(Beginning of GIVEN RECORDS)

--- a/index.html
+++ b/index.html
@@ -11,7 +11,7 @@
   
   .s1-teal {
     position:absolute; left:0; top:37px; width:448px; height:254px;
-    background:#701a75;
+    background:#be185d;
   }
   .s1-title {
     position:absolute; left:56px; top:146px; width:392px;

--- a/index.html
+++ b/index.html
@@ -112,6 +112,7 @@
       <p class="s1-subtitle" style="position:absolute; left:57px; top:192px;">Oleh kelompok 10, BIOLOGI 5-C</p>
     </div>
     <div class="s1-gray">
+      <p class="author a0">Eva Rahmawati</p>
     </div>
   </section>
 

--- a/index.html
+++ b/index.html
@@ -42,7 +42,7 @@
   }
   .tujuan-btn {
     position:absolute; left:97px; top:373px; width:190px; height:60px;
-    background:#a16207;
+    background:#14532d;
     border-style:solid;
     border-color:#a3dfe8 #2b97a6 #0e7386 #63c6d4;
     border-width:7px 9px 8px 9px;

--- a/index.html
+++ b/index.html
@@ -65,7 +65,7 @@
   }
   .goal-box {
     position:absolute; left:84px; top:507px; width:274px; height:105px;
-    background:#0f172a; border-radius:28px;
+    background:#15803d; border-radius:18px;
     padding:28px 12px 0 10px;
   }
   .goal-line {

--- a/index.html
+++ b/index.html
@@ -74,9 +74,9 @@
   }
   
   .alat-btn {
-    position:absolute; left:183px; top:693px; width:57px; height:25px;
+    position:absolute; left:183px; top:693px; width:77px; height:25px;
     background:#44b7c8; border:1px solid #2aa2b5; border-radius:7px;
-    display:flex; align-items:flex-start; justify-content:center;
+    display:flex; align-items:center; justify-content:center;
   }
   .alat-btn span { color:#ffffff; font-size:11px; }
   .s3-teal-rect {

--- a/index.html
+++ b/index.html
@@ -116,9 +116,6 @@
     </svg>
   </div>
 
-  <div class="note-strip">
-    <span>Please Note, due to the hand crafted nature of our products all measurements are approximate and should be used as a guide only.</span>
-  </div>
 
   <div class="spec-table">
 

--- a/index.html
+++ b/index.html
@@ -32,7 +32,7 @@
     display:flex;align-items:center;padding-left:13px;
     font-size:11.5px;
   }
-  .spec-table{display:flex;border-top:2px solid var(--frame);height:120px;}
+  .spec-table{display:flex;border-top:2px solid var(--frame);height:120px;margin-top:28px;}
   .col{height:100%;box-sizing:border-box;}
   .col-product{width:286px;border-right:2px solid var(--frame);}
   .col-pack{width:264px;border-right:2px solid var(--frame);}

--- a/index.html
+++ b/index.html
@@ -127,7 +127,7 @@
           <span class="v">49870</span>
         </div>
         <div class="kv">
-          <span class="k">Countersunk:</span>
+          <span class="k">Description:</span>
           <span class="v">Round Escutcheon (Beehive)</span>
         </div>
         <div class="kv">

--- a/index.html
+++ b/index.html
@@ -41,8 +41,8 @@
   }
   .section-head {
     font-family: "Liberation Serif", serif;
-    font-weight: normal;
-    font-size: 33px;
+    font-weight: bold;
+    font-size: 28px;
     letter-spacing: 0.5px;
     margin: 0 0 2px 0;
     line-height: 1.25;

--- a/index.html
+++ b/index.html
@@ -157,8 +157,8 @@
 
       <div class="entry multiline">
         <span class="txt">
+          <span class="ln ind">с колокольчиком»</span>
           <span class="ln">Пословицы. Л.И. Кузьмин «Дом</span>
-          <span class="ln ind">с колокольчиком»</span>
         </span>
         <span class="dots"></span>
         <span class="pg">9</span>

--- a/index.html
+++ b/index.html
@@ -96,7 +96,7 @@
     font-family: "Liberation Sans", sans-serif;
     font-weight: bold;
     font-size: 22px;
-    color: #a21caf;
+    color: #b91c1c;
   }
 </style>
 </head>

(End of GIVEN RECORDS)

* WORK TASK *
A complete, exact copy of the entries above is what is wanted.

* RESULT OF THIS TASK *
--- a/index.html
+++ b/index.html
@@ -11,7 +11,7 @@
   
   .s1-teal {
     position:absolute; left:0; top:37px; width:448px; height:254px;
-    background:#701a75;
+    background:#be185d;
   }
   .s1-title {
     position:absolute; left:56px; top:146px; width:392px;

--- a/index.html
+++ b/index.html
@@ -112,6 +112,7 @@
       <p class="s1-subtitle" style="position:absolute; left:57px; top:192px;">Oleh kelompok 10, BIOLOGI 5-C</p>
     </div>
     <div class="s1-gray">
+      <p class="author a0">Eva Rahmawati</p>
     </div>
   </section>
 

--- a/index.html
+++ b/index.html
@@ -42,7 +42,7 @@
   }
   .tujuan-btn {
     position:absolute; left:97px; top:373px; width:190px; height:60px;
-    background:#a16207;
+    background:#14532d;
     border-style:solid;
     border-color:#a3dfe8 #2b97a6 #0e7386 #63c6d4;
     border-width:7px 9px 8px 9px;

--- a/index.html
+++ b/index.html
@@ -65,7 +65,7 @@
   }
   .goal-box {
     position:absolute; left:84px; top:507px; width:274px; height:105px;
-    background:#0f172a; border-radius:28px;
+    background:#15803d; border-radius:18px;
     padding:28px 12px 0 10px;
   }
   .goal-line {

--- a/index.html
+++ b/index.html
@@ -74,9 +74,9 @@
   }
   
   .alat-btn {
-    position:absolute; left:183px; top:693px; width:57px; height:25px;
+    position:absolute; left:183px; top:693px; width:77px; height:25px;
     background:#44b7c8; border:1px solid #2aa2b5; border-radius:7px;
-    display:flex; align-items:flex-start; justify-content:center;
+    display:flex; align-items:center; justify-content:center;
   }
   .alat-btn span { color:#ffffff; font-size:11px; }
   .s3-teal-rect {

--- a/index.html
+++ b/index.html
@@ -116,9 +116,6 @@
     </svg>
   </div>
 
-  <div class="note-strip">
-    <span>Please Note, due to the hand crafted nature of our products all measurements are approximate and should be used as a guide only.</span>
-  </div>
 
   <div class="spec-table">
 

--- a/index.html
+++ b/index.html
@@ -32,7 +32,7 @@
     display:flex;align-items:center;padding-left:13px;
     font-size:11.5px;
   }
-  .spec-table{display:flex;border-top:2px solid var(--frame);height:120px;}
+  .spec-table{display:flex;border-top:2px solid var(--frame);height:120px;margin-top:28px;}
   .col{height:100%;box-sizing:border-box;}
   .col-product{width:286px;border-right:2px solid var(--frame);}
   .col-pack{width:264px;border-right:2px solid var(--frame);}

--- a/index.html
+++ b/index.html
@@ -127,7 +127,7 @@
           <span class="v">49870</span>
         </div>
         <div class="kv">
-          <span class="k">Countersunk:</span>
+          <span class="k">Description:</span>
           <span class="v">Round Escutcheon (Beehive)</span>
         </div>
         <div class="kv">

--- a/index.html
+++ b/index.html
@@ -41,8 +41,8 @@
   }
   .section-head {
     font-family: "Liberation Serif", serif;
-    font-weight: normal;
-    font-size: 33px;
+    font-weight: bold;
+    font-size: 28px;
     letter-spacing: 0.5px;
     margin: 0 0 2px 0;
     line-height: 1.25;

--- a/index.html
+++ b/index.html
@@ -157,8 +157,8 @@
 
       <div class="entry multiline">
         <span class="txt">
+          <span class="ln ind">с колокольчиком»</span>
           <span class="ln">Пословицы. Л.И. Кузьмин «Дом</span>
-          <span class="ln ind">с колокольчиком»</span>
         </span>
         <span class="dots"></span>
         <span class="pg">9</span>

--- a/index.html
+++ b/index.html
@@ -96,7 +96,7 @@
     font-family: "Liberation Sans", sans-serif;
     font-weight: bold;
     font-size: 22px;
-    color: #a21caf;
+    color: #b91c1c;
   }
 </style>
 </head>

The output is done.